Change listing data
=======
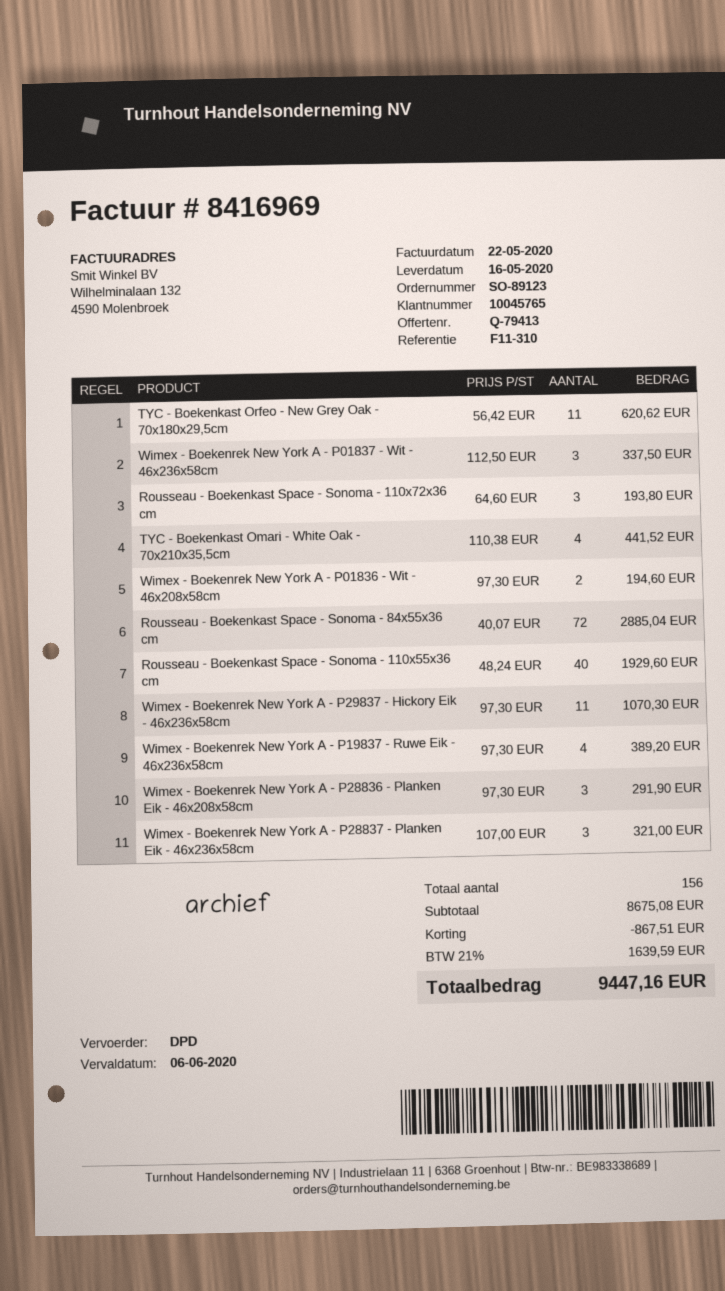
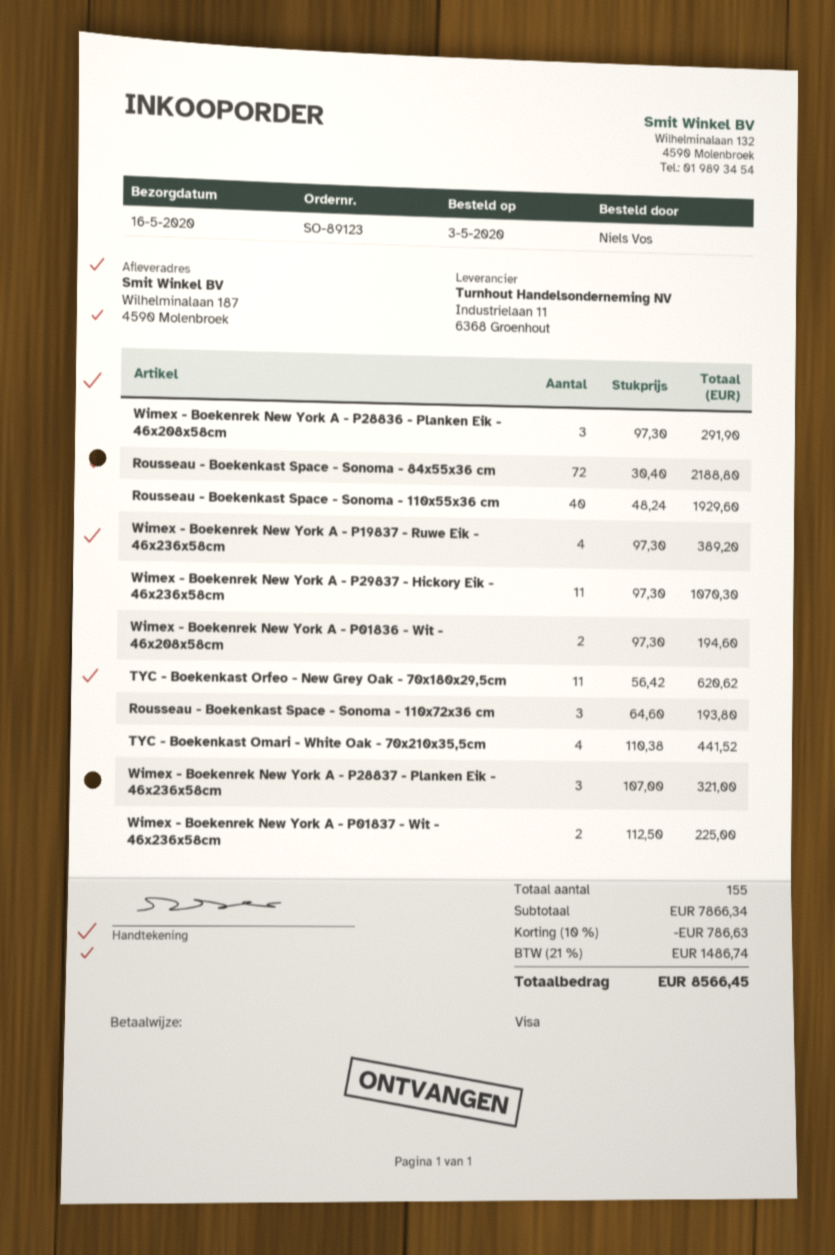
Wimex - Boekenrek New York A - P01837 - Wit - 46x236x58cm: 3 x 112.50 = 337.50 -> 2 x 112.50 = 225.00
Rousseau - Boekenkast Space - Sonoma - 84x55x36 cm: 72 x 40.07 = 2885.04 -> 72 x 30.40 = 2188.80
total quantity: 156 -> 155
subtotal: 8675.08 -> 7866.34
discount: 867.51 -> 786.63
tax: 21% = 1639.59 -> 21% = 1486.74
total: 9447.16 -> 8566.45

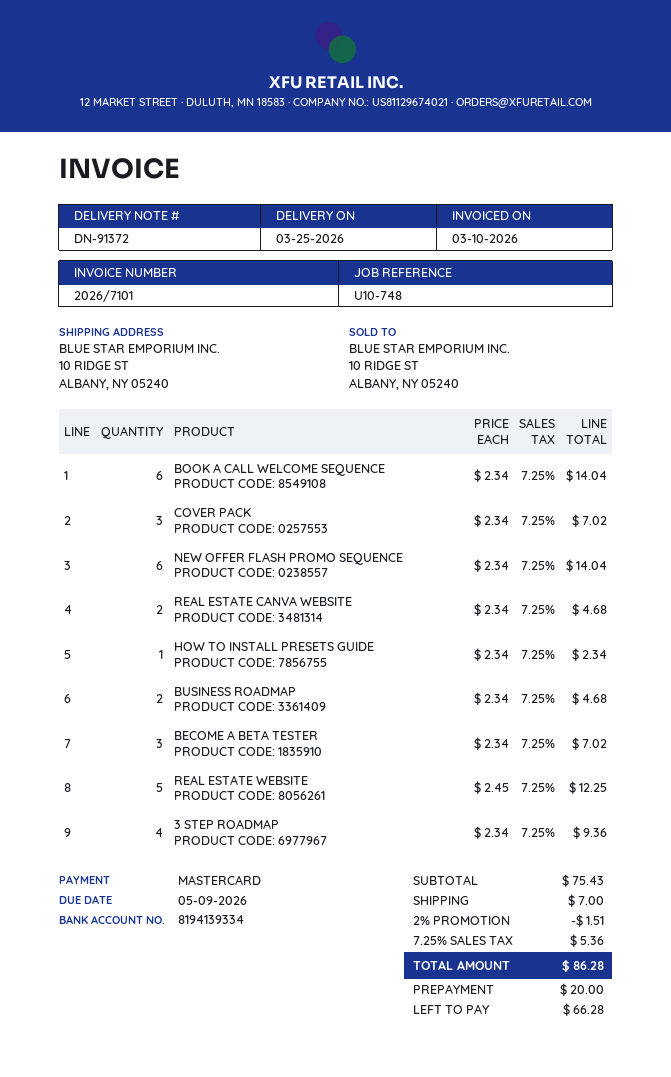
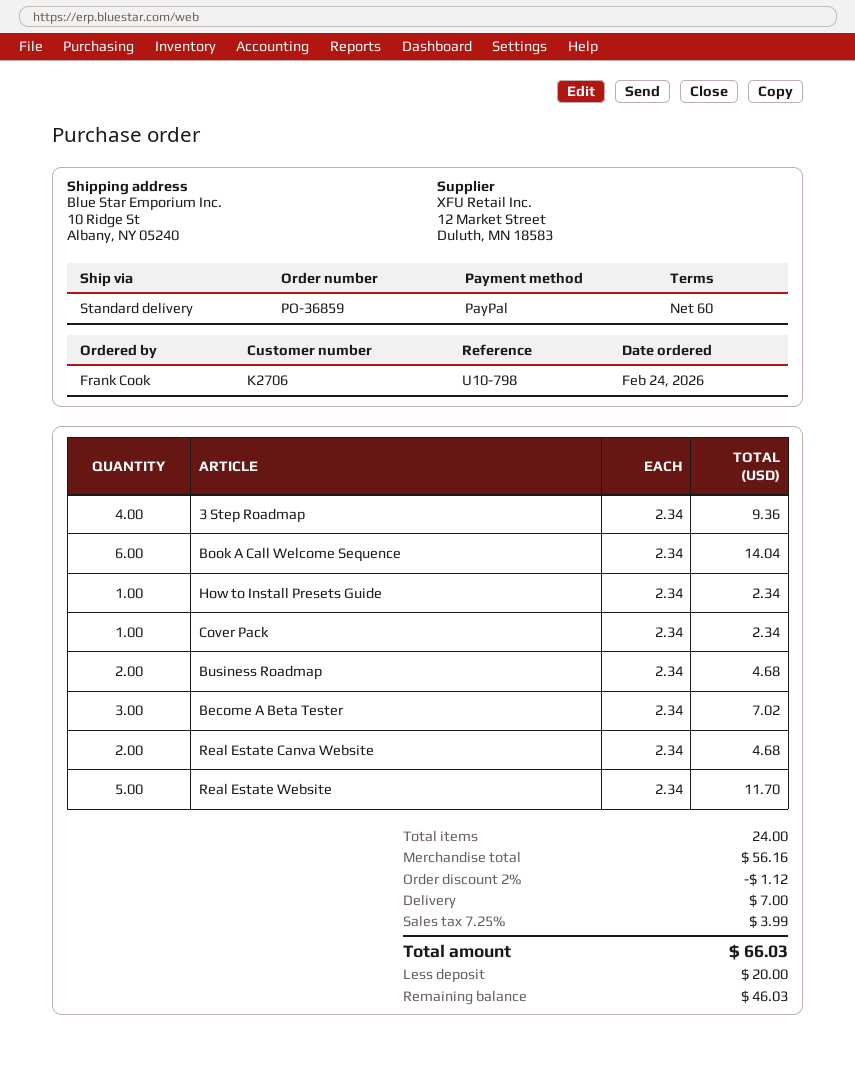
reference: U10-748 -> U10-798
payment method: Mastercard -> PayPal
COVER PACK: 3 x 2.34 = 7.02 -> 1 x 2.34 = 2.34
NEW OFFER FLASH PROMO SEQUENCE: 6 x 2.34 = 14.04 -> none
REAL ESTATE WEBSITE: 5 x 2.45 = 12.25 -> 5 x 2.34 = 11.70
subtotal: 75.43 -> 56.16
discount: 2% = 1.51 -> 2% = 1.12
tax: 7.25% = 5.36 -> 7.25% = 3.99
total: 86.28 -> 66.03
balance: 66.28 -> 46.03

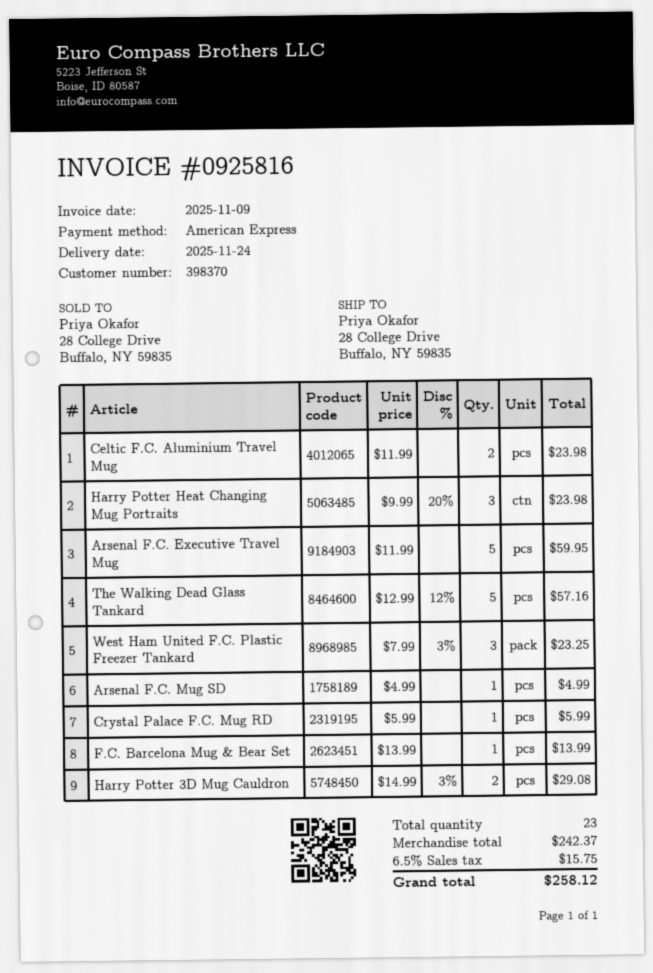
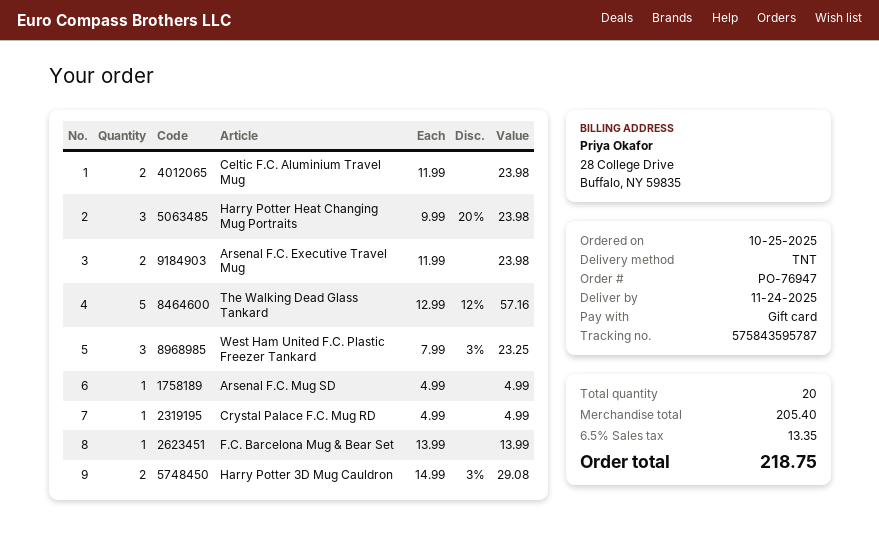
payment method: American Express -> gift card
Arsenal F.C. Executive Travel Mug: 5 x 11.99 = 59.95 -> 2 x 11.99 = 23.98
Crystal Palace F.C. Mug RD: 1 x 5.99 = 5.99 -> 1 x 4.99 = 4.99
total quantity: 23 -> 20
subtotal: 242.37 -> 205.40
tax: 6.5% = 15.75 -> 6.5% = 13.35
total: 258.12 -> 218.75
=======
### Assigned task
Read through the lines above and collect those that contain the string "payment".

### Result
payment method: Mastercard -> PayPal
payment method: American Express -> gift card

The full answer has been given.